When I try to execute the output code’s python script:

/tmp/torchinductor_abhishek/xy$ python3 cxymc6c7zr6k5kpcynp3sgouehmub6kqljk3rhigwfluxnwqmiqp.py 
Traceback (most recent call last):
  File "/tmp/torchinductor_abhishek/xy/cxymc6c7zr6k5kpcynp3sgouehmub6kqljk3rhigwfluxnwqmiqp.py", line 1718, in <module>
    compiled_module_main('fastNLP_Bert', benchmark_compiled_module)
  File "/home/abhishek/pytorch-benchmarks/lib/python3.10/site-packages/torch/_inductor/wrapper_benchmark.py", line 283, in compiled_module_main
    wall_time_ms = benchmark_compiled_module_fn(times=times, repeat=repeat) * 1000
  File "/tmp/torchinductor_abhishek/xy/cxymc6c7zr6k5kpcynp3sgouehmub6kqljk3rhigwfluxnwqmiqp.py", line 1713, in benchmark_compiled_module
    return print_performance(fn, times=times, repeat=repeat)

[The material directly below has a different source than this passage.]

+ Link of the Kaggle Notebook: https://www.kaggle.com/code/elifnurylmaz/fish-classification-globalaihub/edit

  File "/home/abhishek/pytorch-benchmarks/lib/python3.10/site-packages/torch/_inductor/utils.py", line 331, in print_performance
    timings = torch.tensor([timed(fn, args, times, device) for _ in range(repeat)])

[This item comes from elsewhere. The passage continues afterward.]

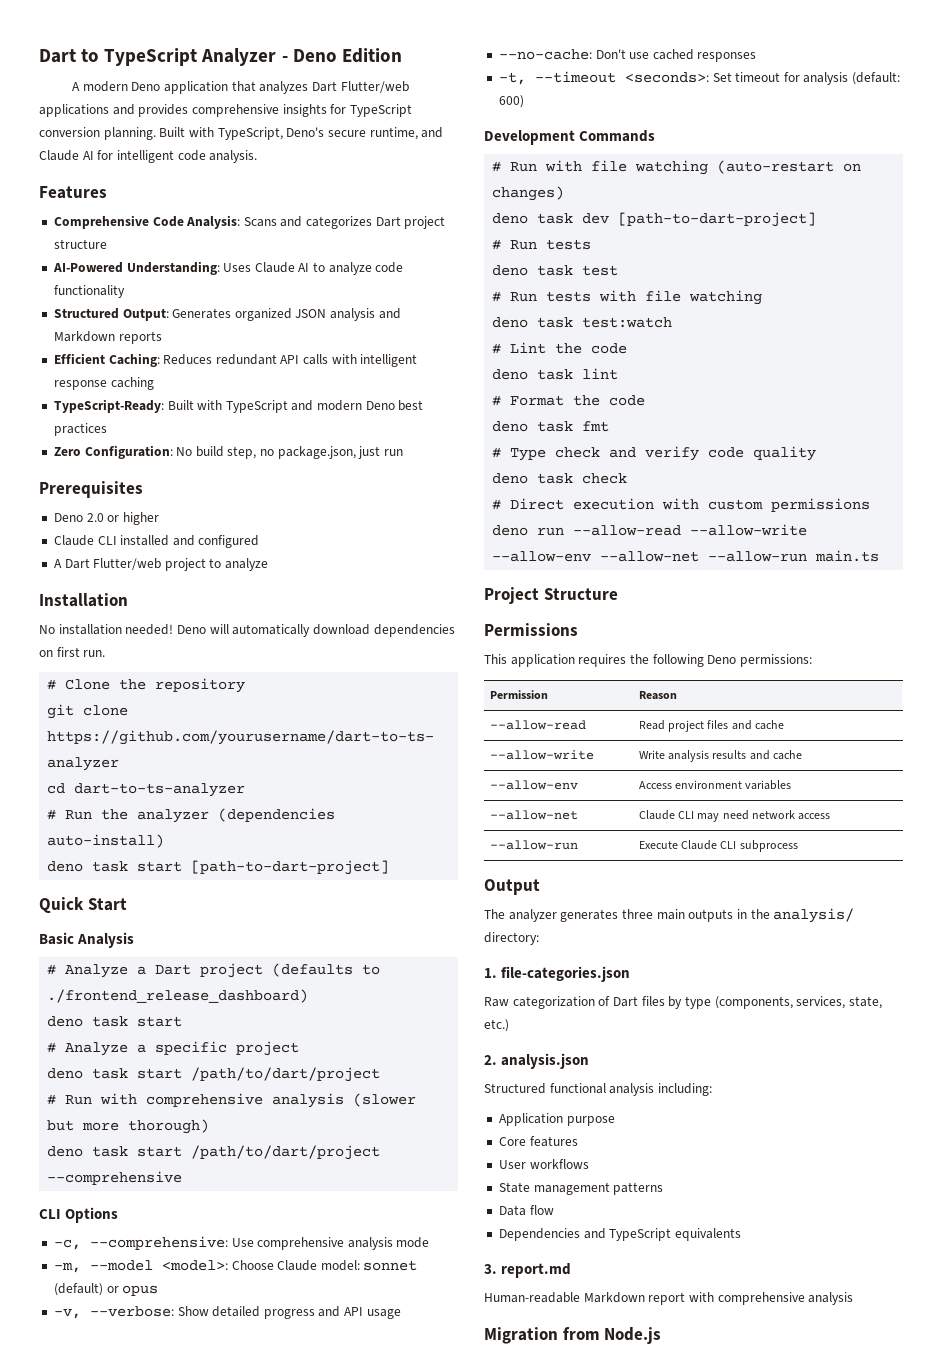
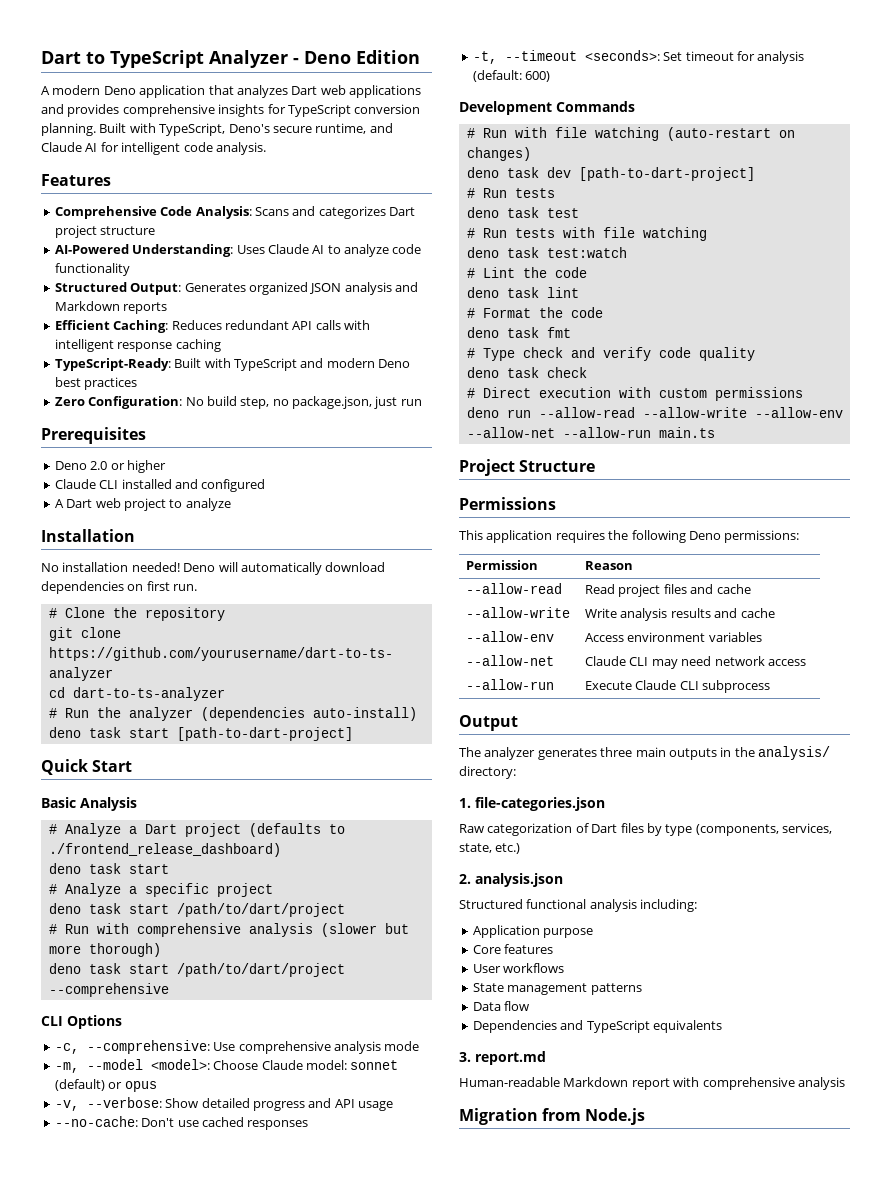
- A modern Deno application that analyzes Dart Flutter/web applications and provides comprehensive insights for TypeScript conversion planning.
+ A modern Deno application that analyzes Dart web applications and provides comprehensive insights for TypeScript conversion planning.
- A Dart Flutter/web project to analyze
+ A Dart web project to analyze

  File "/home/abhishek/pytorch-benchmarks/lib/python3.10/site-packages/torch/_inductor/utils.py", line 331, in <listcomp>
    timings = torch.tensor([timed(fn, args, times, device) for _ in range(repeat)])

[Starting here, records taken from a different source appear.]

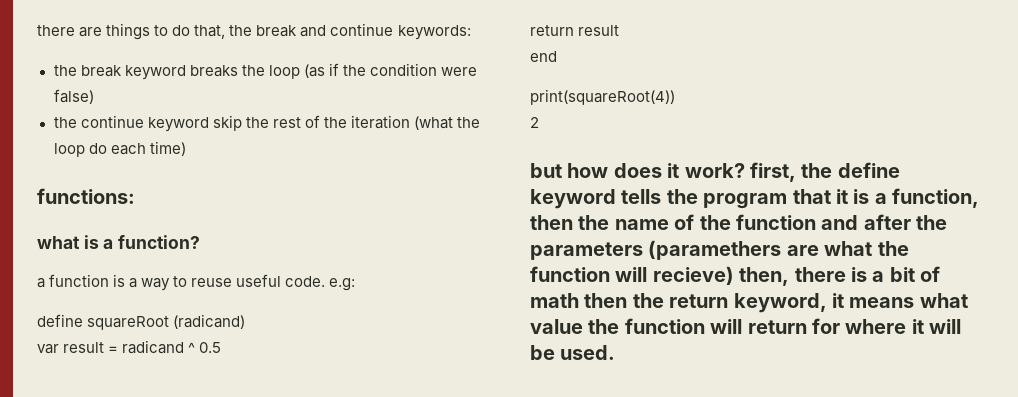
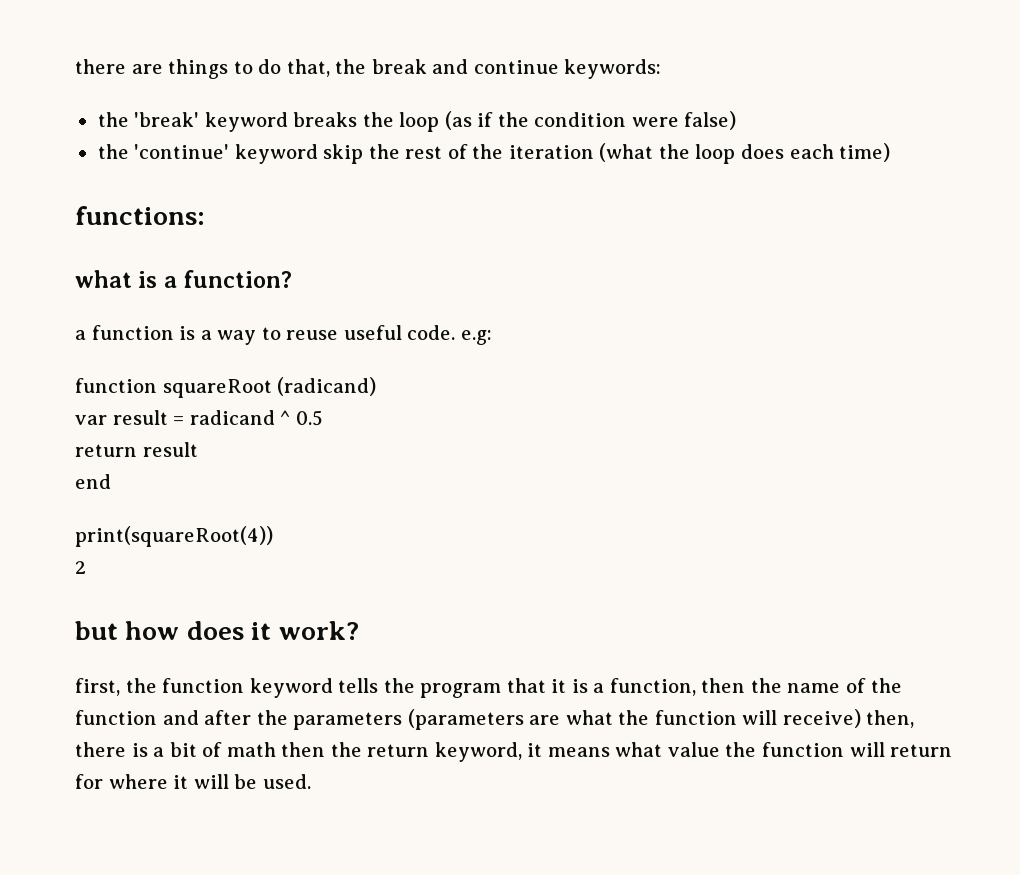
- the break keyword breaks the loop (as if the condition were false)
+ the 'break' keyword breaks the loop (as if the condition were false)
- the continue keyword skip the rest of the iteration (what the loop do each time)
+ the 'continue' keyword skip the rest of the iteration (what the loop does each time)
- define squareRoot (radicand)
+ function squareRoot (radicand)
- but how does it work? first, the define keyword tells the program that it is a function, then the name of the function and after the parameters (paramethers are what the function will recieve) then, there is a bit of math then the return keyword, it means what value the function will return for where it will be used.
+ but how does it work?
+ first, the function keyword tells the program that it is a function, then the name of the function and after the parameters (parameters are what the function will receive) then, there is a bit of math then the return keyword, it means what value the function will return for where it will be used.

  File "/home/abhishek/pytorch-benchmarks/lib/python3.10/site-packages/torch/_inductor/utils.py", line 320, in timed
    result = model(*example_inputs)
  File "/tmp/torchinductor_abhishek/xy/cxymc6c7zr6k5kpcynp3sgouehmub6kqljk3rhigwfluxnwqmiqp.py", line 1712, in <lambda>
    fn = lambda: call([arg0_1, arg1_1, arg2_1, arg3_1, arg4_1, arg5_1, arg6_1, arg7_1, arg8_1, arg9_1, arg10_1, arg11_1, arg12_1, arg13_1, arg14_1, arg15_1, arg16_1, arg17_1, arg18_1, arg19_1, arg20_1, arg21_1, arg22_1, arg23_1, arg24_1, arg25_1, arg26_1, arg27_1, arg28_1, arg29_1, arg30_1, arg31_1, arg32_1, arg33_1, arg34_1, arg35_1, arg36_1, arg37_1, arg38_1, arg39_1, arg40_1, arg41_1, arg42_1, arg43_1, arg44_1, arg45_1, arg46_1, arg47_1, arg48_1, arg49_1, arg50_1, arg51_1, arg52_1, arg53_1, arg54_1, arg55_1, arg56_1, arg57_1, arg58_1, arg59_1, arg60_1, arg61_1, arg62_1, arg63_1, arg64_1, arg65_1, arg66_1, arg67_1, arg68_1, arg69_1, arg70_1, arg71_1, arg72_1, arg73_1, arg74_1, arg75_1, arg76_1, arg77_1, arg78_1, arg79_1, arg80_1, arg81_1, arg82_1, arg83_1, arg84_1, arg85_1, arg86_1, arg87_1, arg88_1, arg89_1, arg90_1, arg91_1, arg92_1, arg93_1, arg94_1, arg95_1, arg96_1, arg97_1, arg98_1, arg99_1, arg100_1, arg101_1, arg102_1, arg103_1, arg104_1, arg105_1, arg106_1, arg107_1, arg108_1, arg109_1, arg110_1, arg111_1, arg112_1, arg113_1, arg114_1, arg115_1, arg116_1, arg117_1, arg118_1, arg119_1, arg120_1, arg121_1, arg122_1, arg123_1, arg124_1, arg125_1, arg126_1, arg127_1, arg128_1, arg129_1, arg130_1, arg131_1, arg132_1, arg133_1, arg134_1, arg135_1, arg136_1, arg137_1, arg138_1, arg139_1, arg140_1, arg141_1, arg142_1, arg143_1, arg144_1, arg145_1, arg146_1, arg147_1, arg148_1, arg149_1, arg150_1, arg151_1, arg152_1, arg153_1, arg154_1, arg155_1, arg156_1, arg157_1, arg158_1, arg159_1, arg160_1, arg161_1, arg162_1, arg163_1, arg164_1, arg165_1, arg166_1, arg167_1, arg168_1, arg169_1, arg170_1, arg171_1, arg172_1, arg173_1, arg174_1, arg175_1, arg176_1, arg177_1, arg178_1, arg179_1, arg180_1, arg181_1, arg182_1, arg183_1, arg184_1, arg185_1, arg186_1, arg187_1, arg188_1, arg189_1, arg190_1, arg191_1, arg192_1, arg193_1, arg194_1, arg195_1, arg196_1, arg197_1, arg198_1, arg199_1, arg200_1, arg201_1])
  File "/tmp/torchinductor_abhishek/xy/cxymc6c7zr6k5kpcynp3sgouehmub6kqljk3rhigwfluxnwqmiqp.py", line 722, in call
    extern_kernels.mm(reinterpret_tensor(buf4, (486400, 768), (768, 1), 0), reinterpret_tensor(arg5_1, (768, 768), (1, 768), 0), out=buf5)
RuntimeError: CUDA error: CUBLAS_STATUS_NOT_INITIALIZED when calling `cublasCreate(handle)`
(pytorch-benchmarks) abhishek@chisel-7:/tmp/torchinductor_abhishek/xy$

I get the above error. I guess the output code be run standalone (I have tried out with other output codes without having extern_kernels call and they work)

Note: The full torch.compiled application work fine.